Superoxide Dismutase has anti-inflammatory properties and is used in conditions like rheumatoid arthritis and inflammatory bowel diseases.
Superoxide Dismutase is included in skincare formulations for its ability to reduce oxidative stress, which can lead to signs of aging such as wrinkles, fine lines, and sagging skin.
Superoxide Dismutase helps mitigate damage from UV radiation, reducing the risk of sunburn and long-term skin damage.
Promotes skin healing and repair by reducing oxidative damage and inflammation, making it beneficial for treating conditions like eczema, psoriasis, and acne.
Superoxide Dismutase supplements are marketed for their ability to boost the body’s antioxidant defenses, supporting overall health and wellness.
By reducing oxidative stress, SOD may help bolster the immune system, improving resistance to infections and diseases.
Athletes may use Superoxide Dismutase supplements to enhance performance, reduce exercise-induced oxidative stress, and accelerate recovery.
Superoxide Dismutase is widely used in research to study oxidative stress and its impact on various biological processes and diseases.
It serves as a target in the development of drugs aimed at reducing oxidative damage in various conditions, including neurodegenerative and cardiovascular diseases.
Superoxide Dismutase is used in agriculture to protect plants from oxidative damage caused by environmental stresses like drought, high salinity, and pathogen attacks.
In veterinary medicine, Superoxide Dismutase is used to improve the health and well-being of animals, particularly in managing stress-related conditions and enhancing immune responses.
Superoxide Dismutase has been used in topical formulations to accelerate wound healing by reducing oxidative stress at the wound site, promoting faster recovery and reducing the risk of infection.
Research is exploring the use of Superoxide Dismutase gene therapy to increase the enzyme’s levels in diseases where oxidative stress is a significant factor, potentially offering a new avenue for treatment.
Superoxide Dismutase is used in the food industry to extend the shelf life of products by reducing oxidative damage, thus preserving flavor, color, and nutritional value.
Superoxide Dismutase may reduce free radical damage to skin—for example, to reduce fibrosis following radiation for breast cancer.
Studies of this kind must be regarded as tentative, however, as there were not adequate controls in the study including a lack of randomization, double-blinding, or placebo.
Superoxide Dismutase is known to reverse fibrosis, possibly through de-differentiation of myofibroblasts back to fibroblasts.
Safety Profile:
When used in topical formulations (like in cosmetics or skincare products), some individuals may develop allergic reactions, including redness, itching, or rashes.
In rare cases, inhaling powdered forms of SOD, especially in industrial or laboratory settings, can lead to respiratory irritation or hypersensitivity reactions.
While antioxidants like Superoxide Dismutase are beneficial in normal amounts, excessive antioxidant levels can sometimes interfere with the body's natural processes.
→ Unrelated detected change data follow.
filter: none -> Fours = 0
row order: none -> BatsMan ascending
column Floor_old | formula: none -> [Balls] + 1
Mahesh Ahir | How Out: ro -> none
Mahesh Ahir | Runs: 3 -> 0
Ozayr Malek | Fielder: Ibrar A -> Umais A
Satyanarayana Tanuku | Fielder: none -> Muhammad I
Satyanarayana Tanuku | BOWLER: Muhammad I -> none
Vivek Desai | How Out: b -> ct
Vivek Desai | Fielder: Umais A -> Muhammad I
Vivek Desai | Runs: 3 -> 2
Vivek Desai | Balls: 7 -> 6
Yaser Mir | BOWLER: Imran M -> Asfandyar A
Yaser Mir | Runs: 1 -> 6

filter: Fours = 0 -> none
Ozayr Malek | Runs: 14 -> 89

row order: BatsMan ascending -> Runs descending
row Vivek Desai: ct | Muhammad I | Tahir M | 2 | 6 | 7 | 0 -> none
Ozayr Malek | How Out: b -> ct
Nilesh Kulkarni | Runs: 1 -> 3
Excessive use could potentially hinder the body's ability to fight off infections or lead to imbalances in cellular functions.
High doses of Superoxide Dismutase, especially in supplement form, may lead to digestive issues, such as nausea, bloating, or diarrhea.
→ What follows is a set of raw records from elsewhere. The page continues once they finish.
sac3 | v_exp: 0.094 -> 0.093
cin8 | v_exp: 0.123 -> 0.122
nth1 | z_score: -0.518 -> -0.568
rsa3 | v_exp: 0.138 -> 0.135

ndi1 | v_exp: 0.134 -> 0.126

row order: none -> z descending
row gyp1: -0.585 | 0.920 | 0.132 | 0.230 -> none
There is also the potential for toxicity if taken with other antioxidant supplements that could cause an over-saturation of antioxidant activity in the body.
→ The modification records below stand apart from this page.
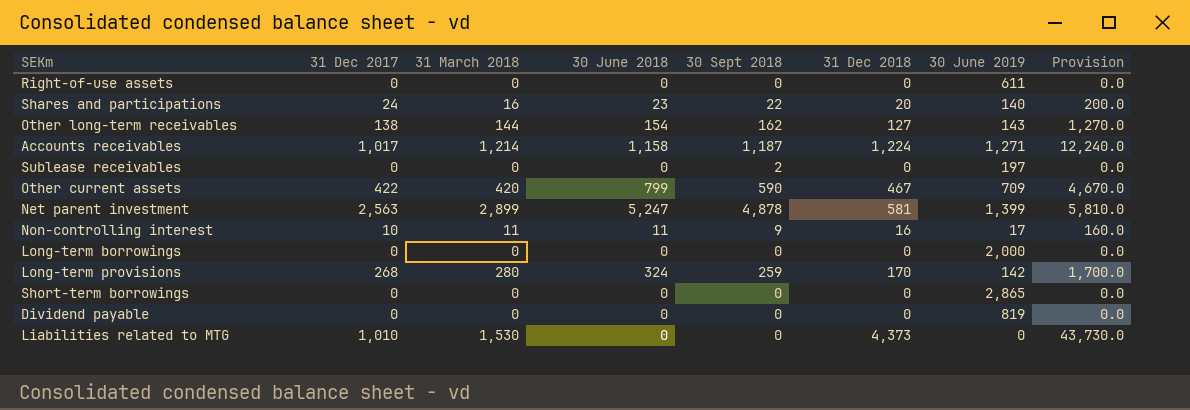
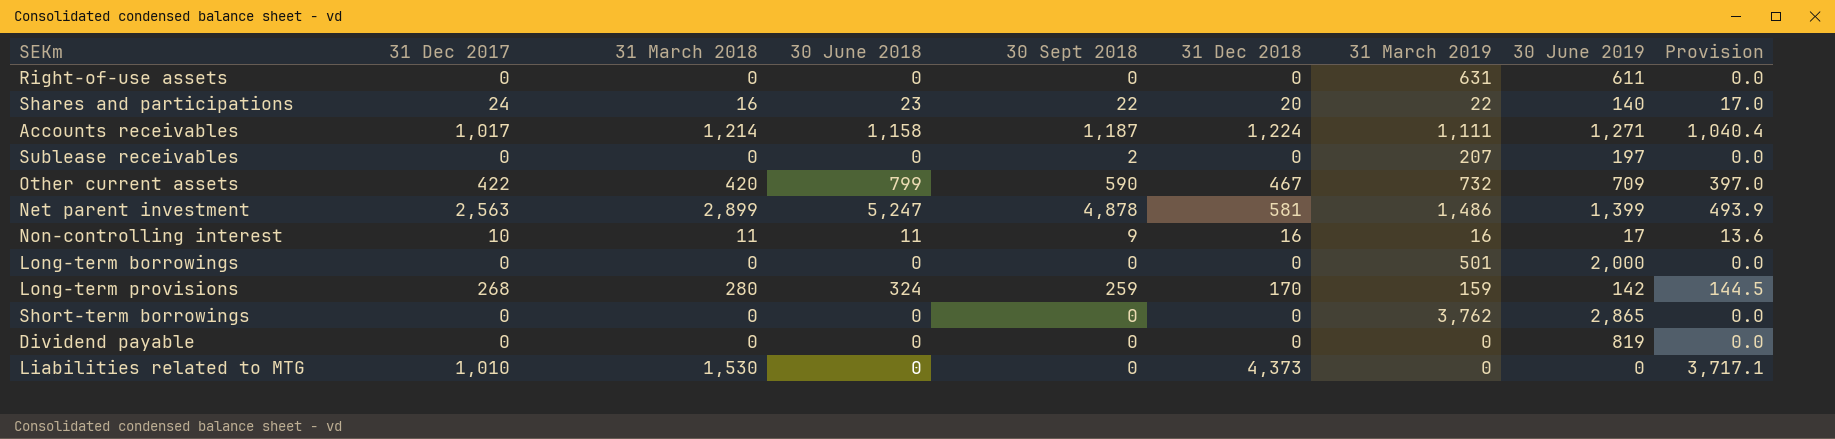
column 31 March 2019 | position: none -> 7
column Provision | formula: [31 Dec 2018] * 10 -> [31 Dec 2018] * 0.85
row Other long-term receivables: 138 | 144 | 154 | 162 | 127 | 143 | 1,270.0 -> none

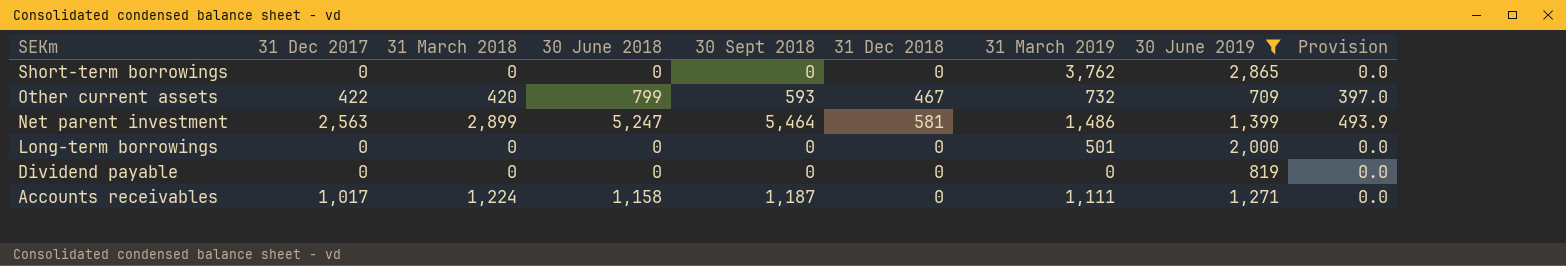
filter: none -> 30 June 2019 >= 709
row order: none -> SEKm descending
Other current assets | 30 Sept 2018: 590 -> 593
Net parent investment | 30 Sept 2018: 4,878 -> 5,464
Accounts receivables | 31 March 2018: 1,214 -> 1,224
Accounts receivables | 31 Dec 2018: 1,224 -> 0
Accounts receivables | Provision: 1,040.4 -> 0.0

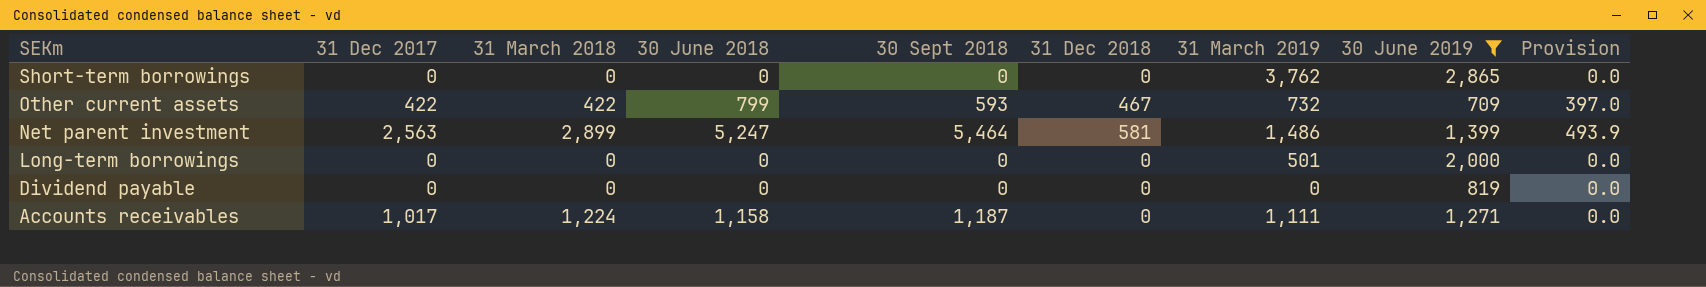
Other current assets | 31 March 2018: 420 -> 422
Superoxide Dismutase may interfere with medications that suppress the immune system, such as corticosteroids.
This could lead to reduced effectiveness of these drugs or unwanted side effects.
Since Superoxide Dismutase has antioxidant properties, it might interfere with certain cancer treatments, such as chemotherapy and radiation, which rely on oxidative stress to kill cancer cells.
The potential for Superoxide Dismutase to reduce the effectiveness of these treatments is still a subject of ongoing research.
There is some concern that high levels of Superoxide Dismutase might interfere with blood-thinning medications, although this risk is not well-established.